Au second siècle, nous ne pouvions pas ne pas citer Galien (Claudius Galenos Pergamenos, environ 131-201), dont l'œuvre médicale eut un retentissement considérable pendant tout le moyen-âge, et même au-delà. Précisons que Galien et Dioscoride suivent Hippocrate en classant les plantes selon la théorie des humeurs : l'humorisme.
 

A peu près à la même époque vivait Serenus (Quintus Serenus Samonicus), qui fut une source importante pour Strabon, que nous étudierons dans la seconde partie.

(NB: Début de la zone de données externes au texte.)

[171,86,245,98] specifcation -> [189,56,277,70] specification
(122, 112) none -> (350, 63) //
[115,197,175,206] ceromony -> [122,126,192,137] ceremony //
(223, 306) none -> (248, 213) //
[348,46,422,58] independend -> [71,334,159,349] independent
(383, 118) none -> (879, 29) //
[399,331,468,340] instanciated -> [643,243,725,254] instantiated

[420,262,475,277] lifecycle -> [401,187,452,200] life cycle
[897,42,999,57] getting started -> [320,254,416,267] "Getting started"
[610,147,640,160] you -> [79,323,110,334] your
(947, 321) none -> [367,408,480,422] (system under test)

Son livre le plus important serait le Liber medicinalis, œuvre médicale en hexamètres, dans laquelle il cite Plaute, Lucrèce, Horace, Varron et Pline, leur conférant une grande autorité en la matière. Lui-même aurait possédé une bibliothèque considérable : près de 62000 ouvrages ! Il y a beaucoup de magie chez Serenus : il aurait inventé la formule Abracadabra, sous une forme magique. Il aurait été assassiné en 212 ap. J-C.
 
Arrêtons-nous un instant au IVe siècle, à Rome, cette fois, où vivait Palladius (Rutilius Taurus Æmilianus) agronome latin. Il est l'auteur, à notre connaissance, d'un ouvrage devenu par la suite un classique du moyen-âge, beaucoup lu dans les monastères. Il s'agit de son "De re rustica" en 14 livres, décrivant la vie agricole dans l'ordre du calendrier (un livre par mois, plus un préambule (livre 1) et un poème sur la greffe (livre XIV) en distiques élégiaques. Très apprécié an moyen âge, donc, cet écrit a été imprimé dans les diverses collections de Rei rusticæ scriptores depuis Jenson (Venise, 1472), et en particulier au tome III de Schneider (Leipzig, 1794). Darces le traduisit en français (Paris, 1553, in-8). Au Ve siècle, nous évoquerons Marcellus Empiricus, chrétien né à Bordeaux sous Théodose (379-395), et son De medicamentis liber ( ou De medicamentis physicis ac rationalibus), recueil de recettes invraisemblables, qui mêlent superstitions et pratiques médicales et recensent la pharmacopée gauloise. Ce recueil cite 58 des 94 plantes du Capitulaire de Villis.
 
 
De cette époque date les premiers ouvrages de diététique : Anthimus (Ve-VIe siècle), médecin grec, envoie au roi d'Austrasie Thierry son De observatione ciborum, un livre d'hygiène alimentaire, dans lequel on trouve citées 25 herbes et 13 arbres du "de Villis". Cet ouvrage était sûrement connu de Cassiodore. Un peu plus tard, Théodore de Tarse (602-690), ami du grand Bède le Vénérable, écrit sa Dieta Theodori, précisant les vertus de différentes plantes, dont 27 se trouvent dans le "de Villis". Entre les deux se place le grand Isidore de Séville (vers 530-636), qui écrira sur l’origine des choses en vingt livres. Avec cette œuvre, appelée les Étymologies (Originum sive Etymologiarum), Isidore donne au monde occidentale la première encyclopédie médiévale, qui sera l'œuvre la plus lue et la plus copiée du moyen-âge.